JohnGaltfla said:I can only give you the hurricane preppers guide to fridges and shelf life.
1. 72 hours before a storm, take Rubbermaid containers, fill them with water and put them in the freezer to make solid blocks of ice. Turn your freezer and fridge to their maximum coldness.
2. Rotate dairy and meat items to the back of the fridge, drinks and condiments to the front.
3. When the storm approaches, wrap bungee cord around the refridgerator and freezer doors to prevent them from popping open during the storm (in case you suffer roof or window damage).
After the storm:
4. Move one block of ice to the fridge portion every 8-14 hours depending on how fast they are melting. Eat all perishables first. Leave the canned goods for the next week.
5. Open the doors no more that 3-5 times per day. Keep it air tight as mold will be a problem if the humid air seeps inside.
6. Once all pershibles are exhausted, being your dry goods rotation. Conserve fuel when cooking as it could be 4-6 weeks before power is restored in some areas.
There ya gots it. The sniff and appearance tests are good indicators, but I keep a thermometer in my fridge and freezer during a hurricane. Once it cracks 50 plus for sustained periods, if it's not consumed, it's pretty much tossed.
summerthyme said:Guys... PLEASE be careful about some of the suggestions here. Most are fine.. some, like sealing meat in a mason jar after brushing it with oil and then using dry ice to create the vacuum... scares me to death.
You're courting all sorts of really nasty food poisoning with something like that.
Vinegar MIGHT help prevent botulism if it permeates through all the meat tissues... but I sure wouldn't want to count on it.
Butter and cheese can be stored for a time in cool temps, but not at warm room temps (80 and above) for long before you notice some serious deterioration in quality.

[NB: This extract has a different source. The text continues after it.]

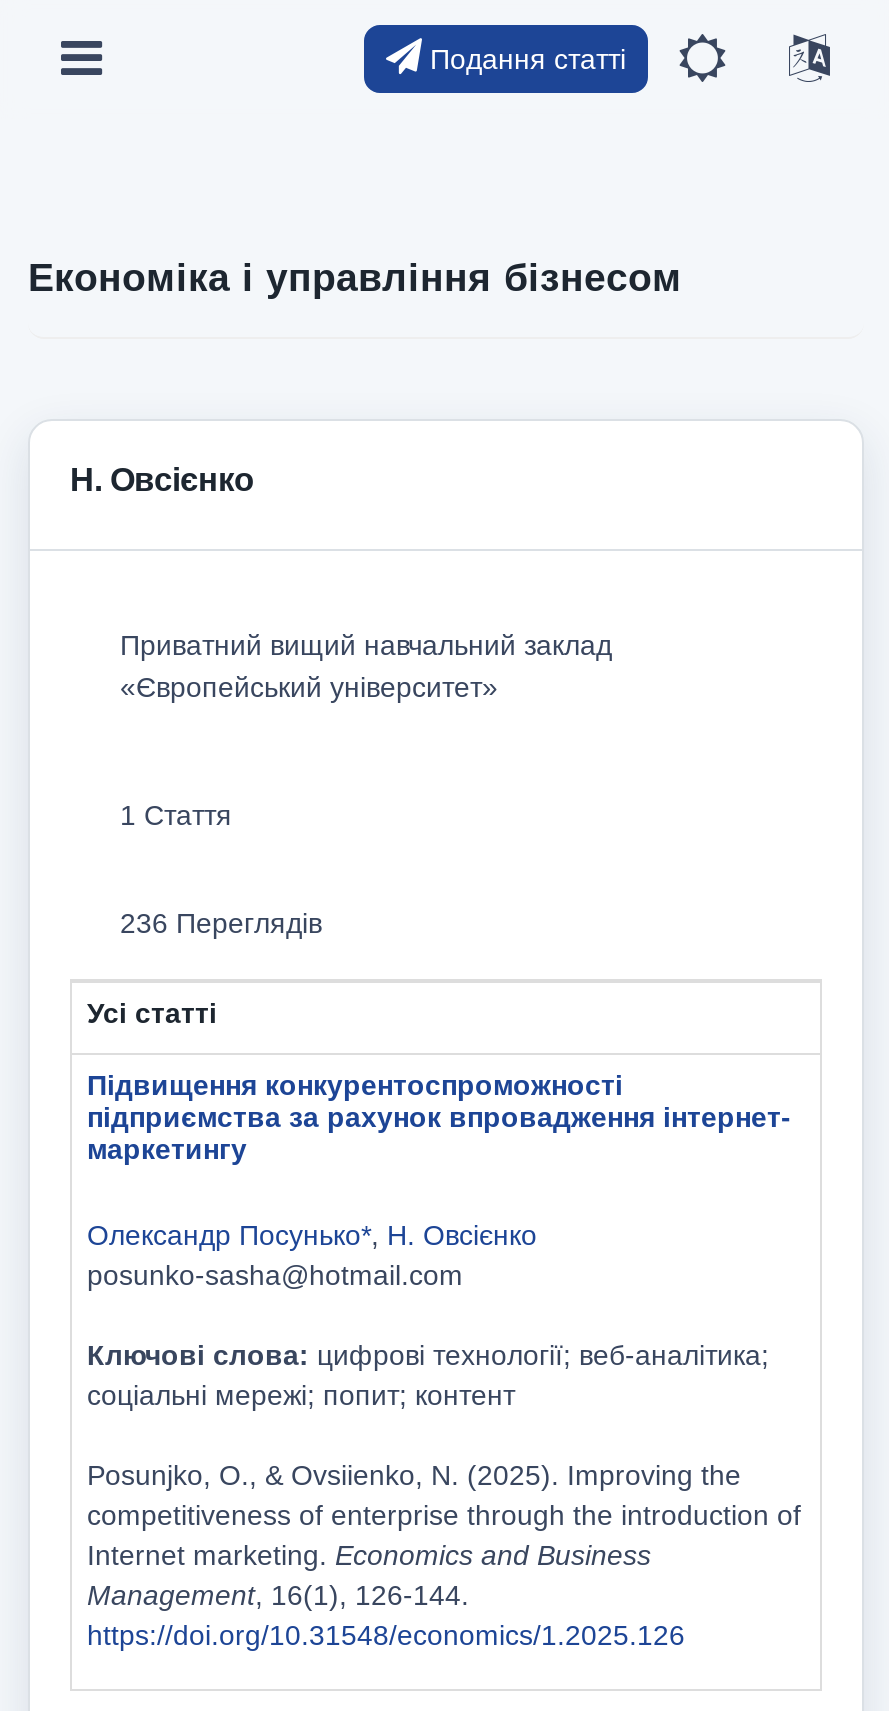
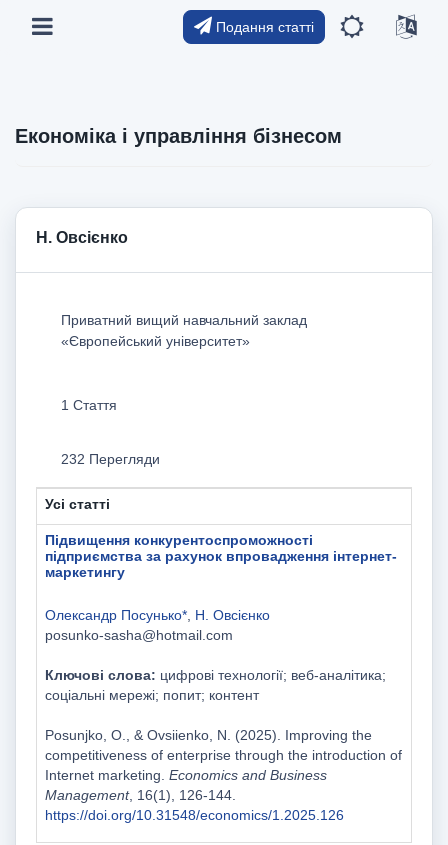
- 236 Переглядів
+ 232 Перегляди
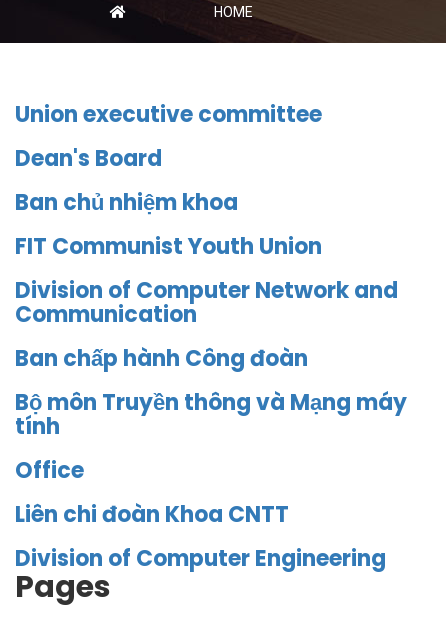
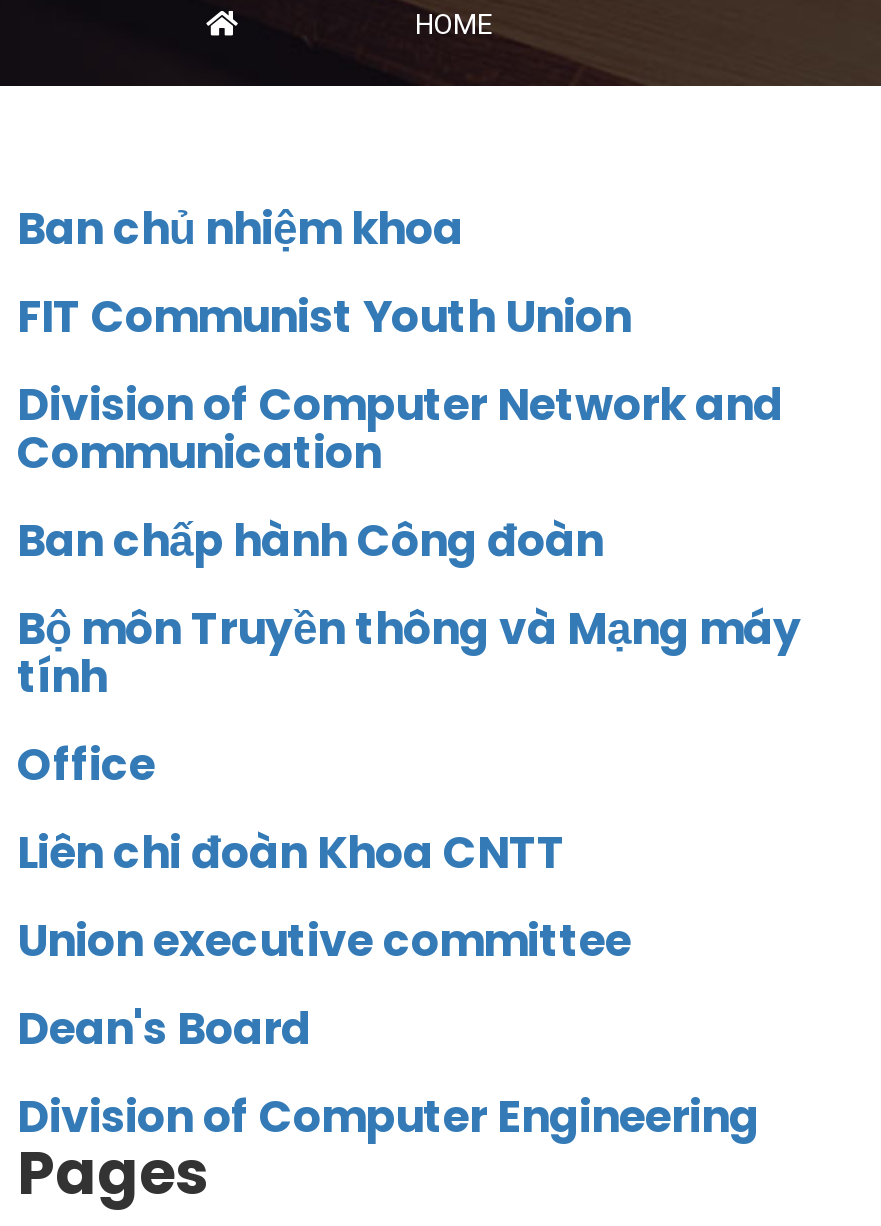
moved down: Union executive committee | Dean's Board

moved up: Ban chủ nhiệm khoa | FIT Communist Youth Union | Division of Computer Network and | ... | Office | Liên chi đoàn Khoa CNTT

I've waxed large chunks of cheese and wheels of cheese and stored them in the root cellar... and they definitely "age" faster in the summer months- and that cellar never gets above 60 degrees.
The local Amish don't have refrigeration, they know all the "tricks" - and they suffer from a LOT of "stomach flu" in the warm months.
Summerthyme
John H said:LoupGarou,
They sell an inexpensive pitcher to put the Canadian bags of milk in before you cut the corner of the bag off.
No need for a separate container, although a closed pitcher would keep it fresh a bit longer.
John H
SmartAZ said:The Mother Earth News looked into egg storage, and the first thing they learned was that they could not find ANYBODY who had ever actually tried any of the storage methods. So they did their own tests from scratch. The bottom line is that two out of three eggs were still good after six months no matter how you store them (without refrigeration) except that unwashed eggs fared noticeably better than washed eggs.
Butter: It's oxygen that makes butter go bad. The butter bell only keeps oxygen out. If you can find any other way to keep out the oxygen it will work as well as a fifty buck butter bell. I use a plastic cup with a tight fitting lid -- it came from the store with mixed fruit in it. I don't use butter very often, so it sometimes doesn't get refilled for a month or so. It tastes exactly as good after a month as when I put it in. Of course, I keep the rest of my butter frozen in the original wrapper until time to refill the cup.
Cheese: The natural food stores carry real cheese untainted by antibiotics. It is always covered with blue mold no matter what they do. Customers just slice the mold off before they serve it.